▶ PROBLEM STATEMENT: Which lines hold the string "ritem"? Copy each of them from the material below.

▶ ENTRIES PROVIDED:
--------------------

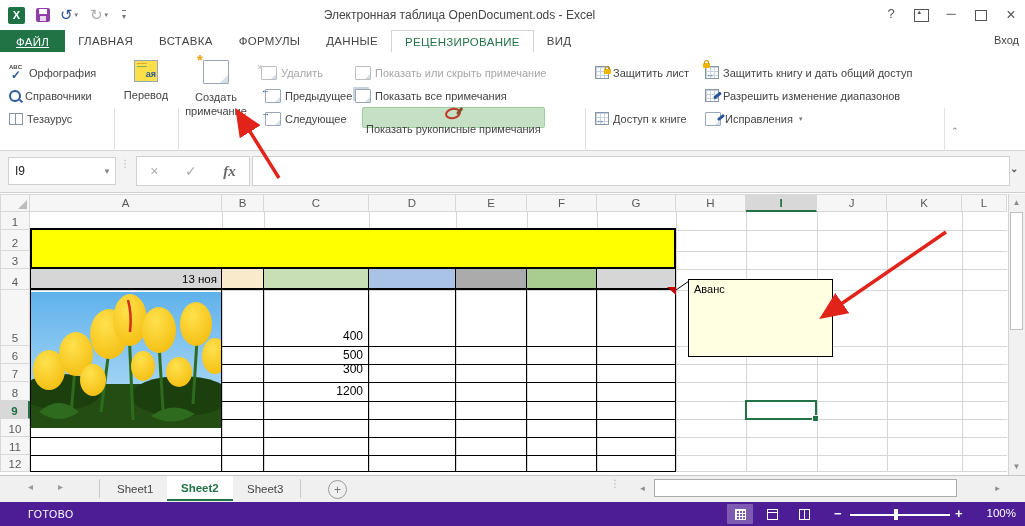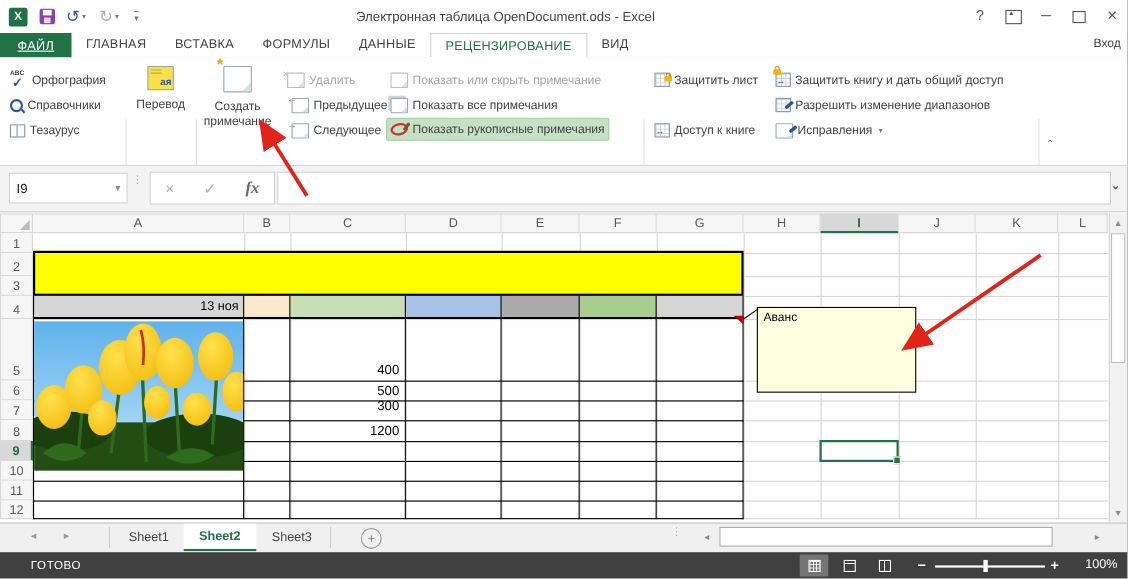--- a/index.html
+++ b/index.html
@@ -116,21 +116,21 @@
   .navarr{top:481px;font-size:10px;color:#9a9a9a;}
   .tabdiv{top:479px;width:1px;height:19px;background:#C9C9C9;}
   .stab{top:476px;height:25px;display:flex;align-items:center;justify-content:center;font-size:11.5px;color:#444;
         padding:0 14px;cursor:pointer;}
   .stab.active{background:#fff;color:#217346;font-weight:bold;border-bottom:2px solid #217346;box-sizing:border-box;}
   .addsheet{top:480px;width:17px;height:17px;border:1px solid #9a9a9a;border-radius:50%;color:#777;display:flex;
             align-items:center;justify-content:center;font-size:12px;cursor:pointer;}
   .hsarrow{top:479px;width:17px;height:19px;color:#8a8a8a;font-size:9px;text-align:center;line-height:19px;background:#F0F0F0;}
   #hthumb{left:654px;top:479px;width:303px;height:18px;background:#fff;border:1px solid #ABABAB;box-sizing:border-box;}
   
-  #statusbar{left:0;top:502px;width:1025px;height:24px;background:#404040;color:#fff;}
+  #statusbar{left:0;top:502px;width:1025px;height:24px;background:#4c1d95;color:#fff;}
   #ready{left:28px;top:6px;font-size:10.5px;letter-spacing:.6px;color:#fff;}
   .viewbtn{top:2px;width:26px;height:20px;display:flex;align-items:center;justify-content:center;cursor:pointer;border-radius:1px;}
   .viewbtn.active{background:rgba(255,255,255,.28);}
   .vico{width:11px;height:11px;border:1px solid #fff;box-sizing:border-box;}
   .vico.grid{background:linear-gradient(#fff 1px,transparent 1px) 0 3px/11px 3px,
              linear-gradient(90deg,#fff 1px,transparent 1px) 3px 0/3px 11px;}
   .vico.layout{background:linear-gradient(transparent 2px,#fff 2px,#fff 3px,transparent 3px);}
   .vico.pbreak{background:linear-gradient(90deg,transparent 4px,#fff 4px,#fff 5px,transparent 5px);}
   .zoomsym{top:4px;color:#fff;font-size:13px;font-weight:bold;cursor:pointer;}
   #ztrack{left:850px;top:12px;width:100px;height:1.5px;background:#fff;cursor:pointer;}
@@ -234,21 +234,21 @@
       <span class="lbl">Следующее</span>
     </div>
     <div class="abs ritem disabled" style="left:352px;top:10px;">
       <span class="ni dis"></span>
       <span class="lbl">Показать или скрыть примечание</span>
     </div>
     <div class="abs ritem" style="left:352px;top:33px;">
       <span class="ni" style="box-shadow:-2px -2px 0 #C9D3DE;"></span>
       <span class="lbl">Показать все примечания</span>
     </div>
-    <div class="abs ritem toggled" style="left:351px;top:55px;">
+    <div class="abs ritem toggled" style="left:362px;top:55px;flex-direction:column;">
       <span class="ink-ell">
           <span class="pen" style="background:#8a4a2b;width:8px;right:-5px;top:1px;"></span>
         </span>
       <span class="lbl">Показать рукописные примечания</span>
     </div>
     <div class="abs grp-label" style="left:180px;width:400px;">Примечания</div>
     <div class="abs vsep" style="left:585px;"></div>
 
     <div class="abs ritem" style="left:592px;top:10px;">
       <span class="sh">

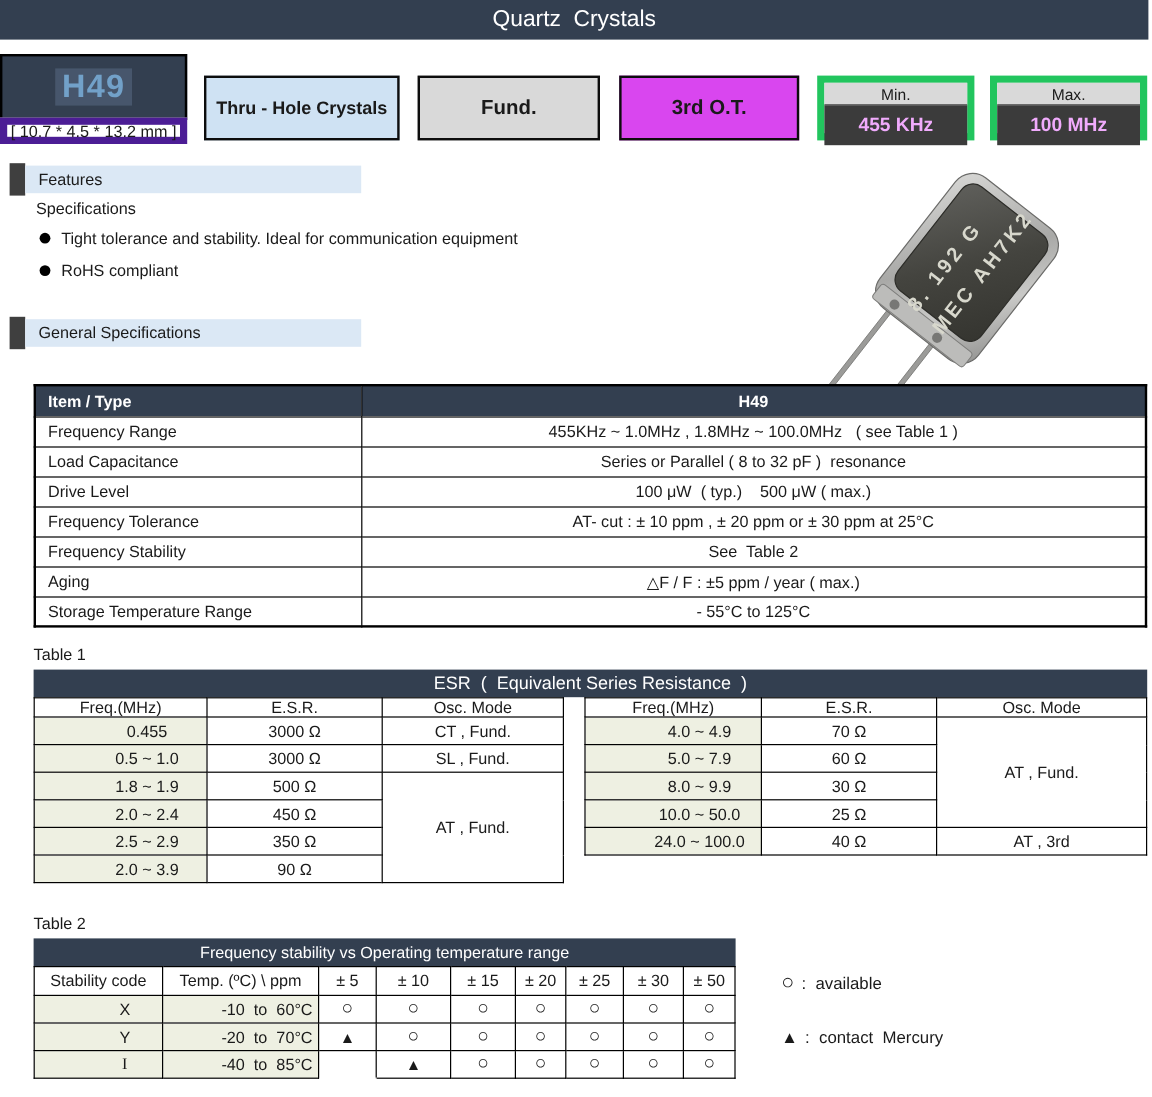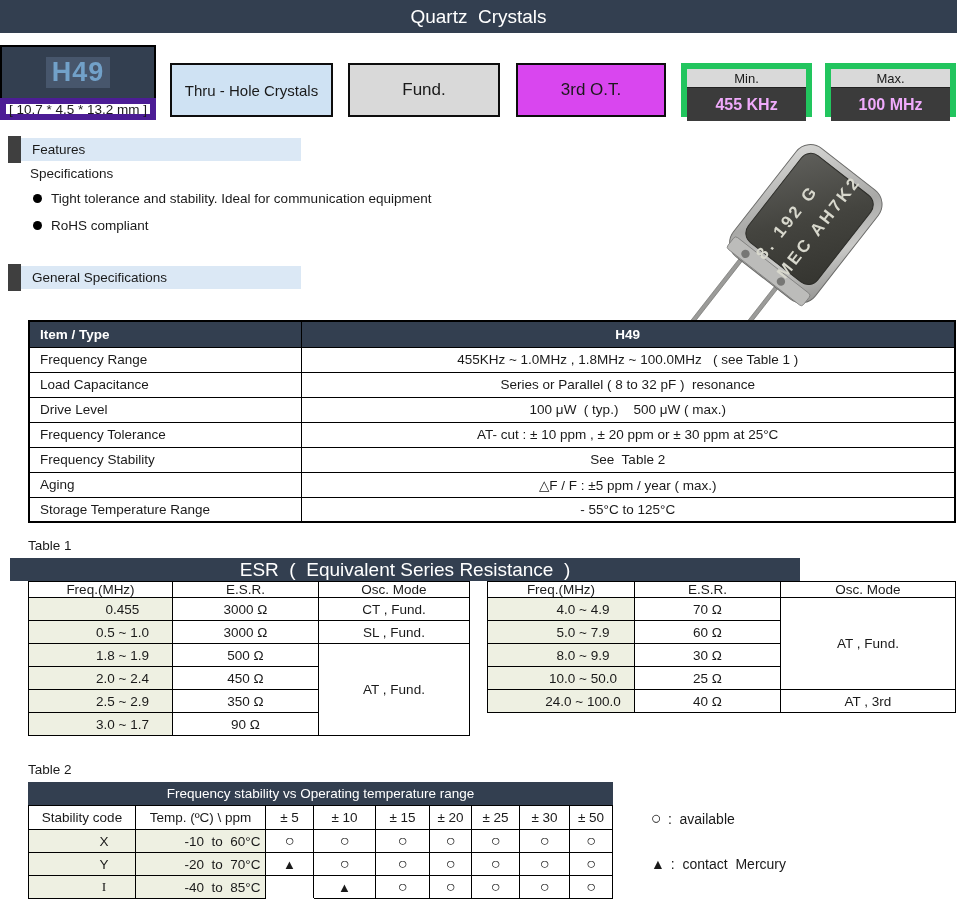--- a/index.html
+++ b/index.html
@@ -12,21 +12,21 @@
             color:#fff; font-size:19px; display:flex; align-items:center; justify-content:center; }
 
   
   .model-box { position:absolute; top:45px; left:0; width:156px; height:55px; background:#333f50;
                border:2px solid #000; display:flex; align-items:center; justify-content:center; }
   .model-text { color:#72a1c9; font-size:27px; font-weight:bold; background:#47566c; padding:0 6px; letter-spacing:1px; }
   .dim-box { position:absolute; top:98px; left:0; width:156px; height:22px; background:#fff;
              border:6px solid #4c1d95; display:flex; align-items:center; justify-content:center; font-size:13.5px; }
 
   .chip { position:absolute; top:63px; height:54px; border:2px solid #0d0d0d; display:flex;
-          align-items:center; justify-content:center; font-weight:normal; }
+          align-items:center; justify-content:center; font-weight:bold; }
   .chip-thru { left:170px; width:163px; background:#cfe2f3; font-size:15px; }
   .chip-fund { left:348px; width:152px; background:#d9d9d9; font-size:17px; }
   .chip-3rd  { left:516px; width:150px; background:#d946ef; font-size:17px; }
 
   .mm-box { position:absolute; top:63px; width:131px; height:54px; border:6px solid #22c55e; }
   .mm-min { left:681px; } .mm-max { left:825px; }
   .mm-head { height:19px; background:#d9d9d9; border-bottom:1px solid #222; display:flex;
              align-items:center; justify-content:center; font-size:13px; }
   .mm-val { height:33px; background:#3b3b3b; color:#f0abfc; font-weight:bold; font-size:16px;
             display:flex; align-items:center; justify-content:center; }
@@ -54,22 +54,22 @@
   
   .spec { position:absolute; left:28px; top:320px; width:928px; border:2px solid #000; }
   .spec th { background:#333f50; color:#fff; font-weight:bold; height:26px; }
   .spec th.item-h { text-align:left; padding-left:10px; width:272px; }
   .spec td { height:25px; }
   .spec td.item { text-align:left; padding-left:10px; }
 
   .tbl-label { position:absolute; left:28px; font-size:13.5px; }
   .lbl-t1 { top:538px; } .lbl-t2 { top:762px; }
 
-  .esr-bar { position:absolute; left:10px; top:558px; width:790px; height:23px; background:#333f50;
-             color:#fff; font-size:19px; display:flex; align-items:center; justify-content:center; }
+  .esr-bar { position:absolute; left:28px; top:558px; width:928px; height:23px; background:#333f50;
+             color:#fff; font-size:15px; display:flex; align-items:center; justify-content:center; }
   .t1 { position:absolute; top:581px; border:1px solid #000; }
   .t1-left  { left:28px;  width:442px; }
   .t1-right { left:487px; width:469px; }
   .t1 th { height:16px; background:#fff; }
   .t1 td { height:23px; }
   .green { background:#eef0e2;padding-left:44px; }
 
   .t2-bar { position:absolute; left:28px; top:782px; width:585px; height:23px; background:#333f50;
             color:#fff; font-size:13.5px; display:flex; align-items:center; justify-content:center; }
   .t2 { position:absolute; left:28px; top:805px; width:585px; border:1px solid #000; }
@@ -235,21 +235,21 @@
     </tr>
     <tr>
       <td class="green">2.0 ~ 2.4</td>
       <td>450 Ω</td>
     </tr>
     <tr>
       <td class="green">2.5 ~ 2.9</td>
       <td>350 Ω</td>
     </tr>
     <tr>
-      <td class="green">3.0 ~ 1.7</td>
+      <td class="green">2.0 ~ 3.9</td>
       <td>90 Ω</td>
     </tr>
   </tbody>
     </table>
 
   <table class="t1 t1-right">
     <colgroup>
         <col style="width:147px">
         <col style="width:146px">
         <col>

--------------------

▶ YOUR SOLUTION:
     <div class="abs ritem disabled" style="left:352px;top:10px;">
     <div class="abs ritem" style="left:352px;top:33px;">
-    <div class="abs ritem toggled" style="left:351px;top:55px;">
+    <div class="abs ritem toggled" style="left:362px;top:55px;flex-direction:column;">
     <div class="abs ritem" style="left:592px;top:10px;">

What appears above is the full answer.